TRIBUNE. Le principe de précaution (PP), qui est inscrit dans les principaux traités européens et dans notre constitution, est souvent décrié pour être l’un des prétendus freins à l’innovation et à la compétitivité de notre pays. Il ne nous apparaît pas être la véritable cause de cette situation, laquelle devrait plutôt être recherchée dans le déficit de compréhension de ce qu’est le PP et de sa mauvaise application.
La première cause vient de l’invocation à tort du principe de précaution.
La deuxième cause vient de la confusion entre prévention et précaution. La prévention concerne les risques avérés, c’est-à-dire ceux pour lesquels les dangers sont connus. Il s’agit d’un devoir pour tous, dans les conditions définies par la loi (article 3 de la Charte de l’environnement).
La prévention consiste à mettre en place des mesures de réduction des risques (sur la base d’une évaluation), afin de les rendre acceptables.
La précaution concerne, quant à elle, les risques non avérés, mais dont les dangers sont plausibles en l’état actuel des connaissances scientifiques.
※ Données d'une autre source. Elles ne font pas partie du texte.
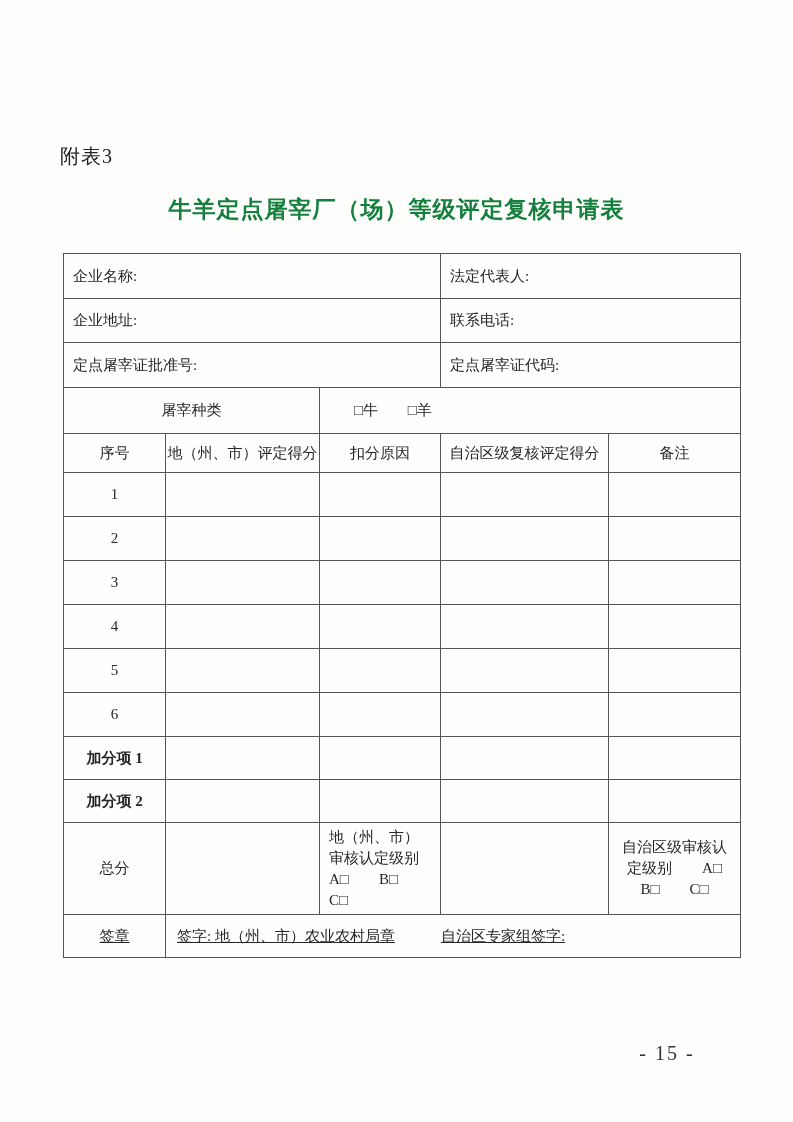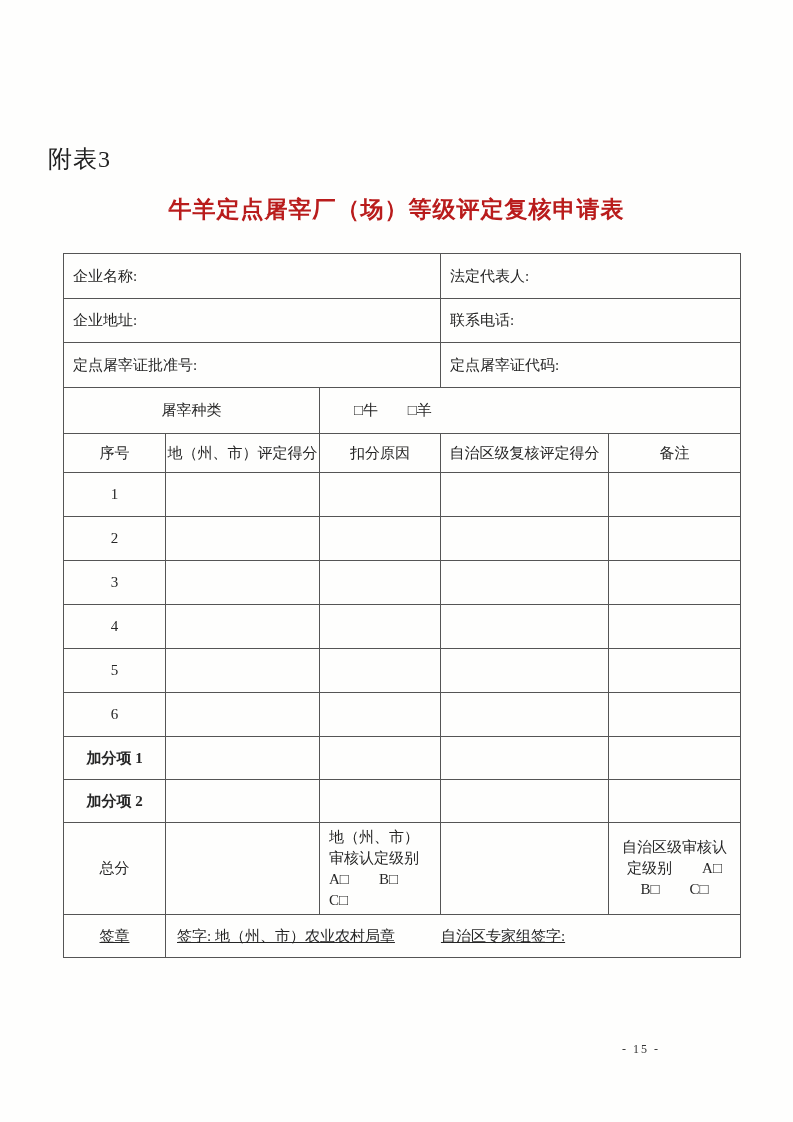"附表3" .appendix { font-size: 24px -> 20px; left: 48px -> 60px }
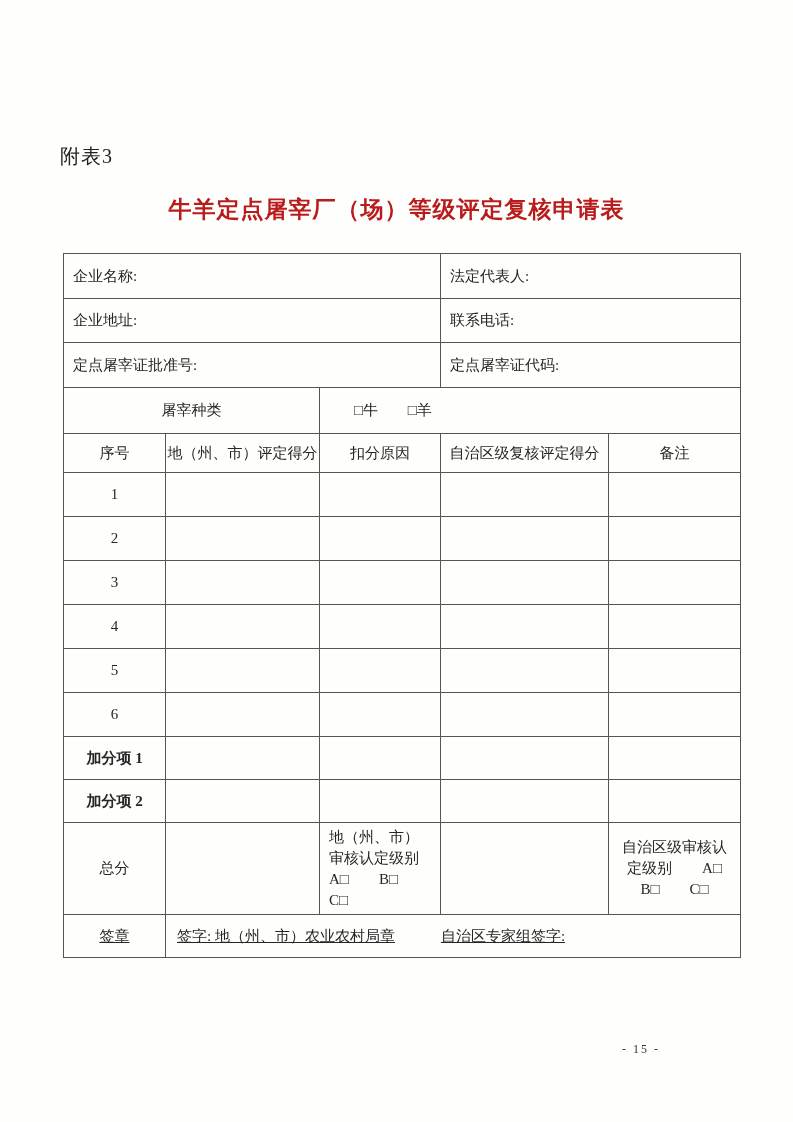"牛羊定点屠宰厂（场）等级评定复核申请表" .title { color: #b91c1c -> #15803d }
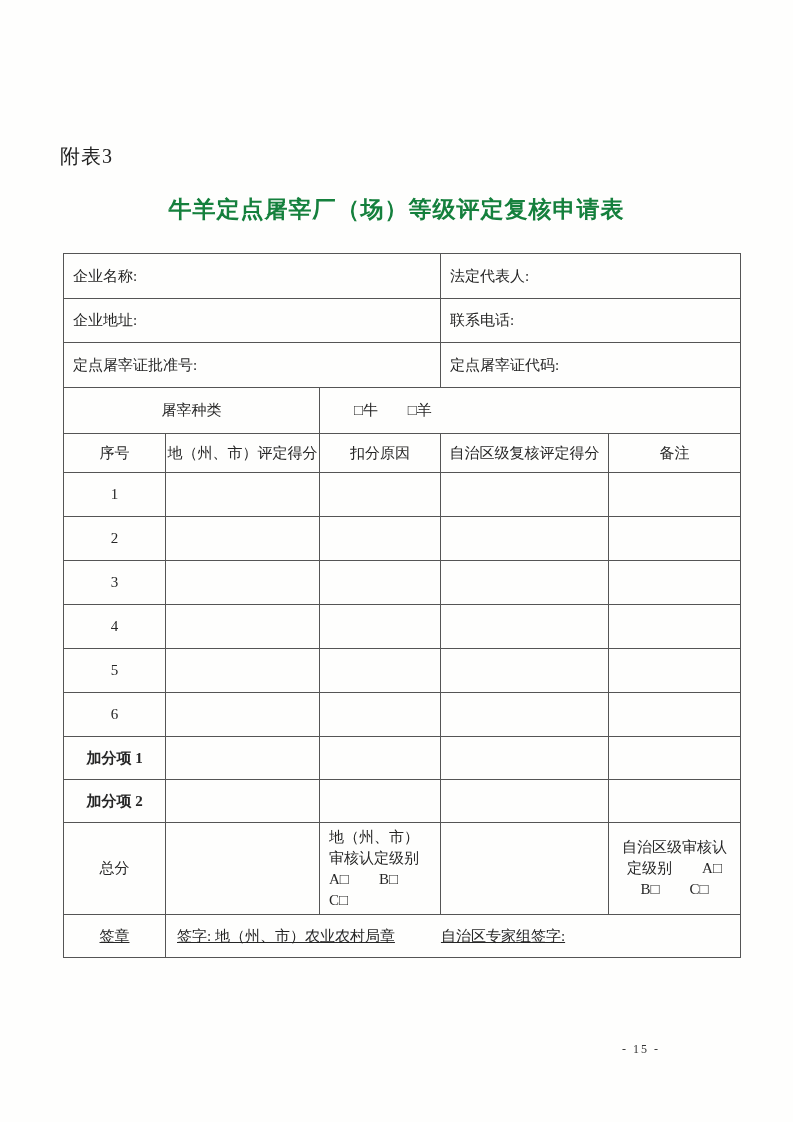"- 15 -" .pageno { font-size: 12px -> 20px; text-align: none -> center }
Il s’agit d’un principe à destination des autorités publiques, lorsque les dommages suspectés sont potentiellement graves et irréversibles (article 5 de la Charte de l’environnement).
Responsabilité des pouvoirs publics
La première mission du principe de précaution consiste à identifier et évaluer les éventuels dangers pour : soit réfuter la suspicion de danger et lever l’application du PP, soit confirmer l’existence d’un danger et basculer du PP au devoir de prévention.
Le temps de lever les incertitudes scientifiques, le PP préconise de mettre en place des mesures provisoires et proportionnées afin de parer à la réalisation des dommages suspectés. Ainsi, la grande majorité des risques pour lesquels le PP est invoqué à tort sont, en fait, exclusivement du domaine de la prévention.
Les pouvoirs publics ont la responsabilité de la mise en œuvre du PP, et eux seuls. Nous demandons donc la mise en œuvre des textes législatifs existants et la mise en place des comités et commissions prévus et annoncés, en particulier la CNDA (Commission nationale de la déontologie et des alertes) et le comité national d’orientation sur les hydrocarbures, avec participation et présence de la société civile et du monde de l’entreprise selon une procédure de décision à préciser.
Nous demandons une meilleure organisation du débat public, dans lequel la place et le rôle de chacun doivent être mieux identifiés ; une communication de la part de l’Etat et des pouvoirs publics pour officialiser et justifier leurs décisions en toute transparence ; un suivi effectif de toutes ces décisions ; et la poursuite de la réflexion sur tous les critères qui fondent la crédibilité et le caractère « incontestable » de l’expertise publique en la matière (Charte de l’expertise de l’Académie des technologies du 4 juillet 2012).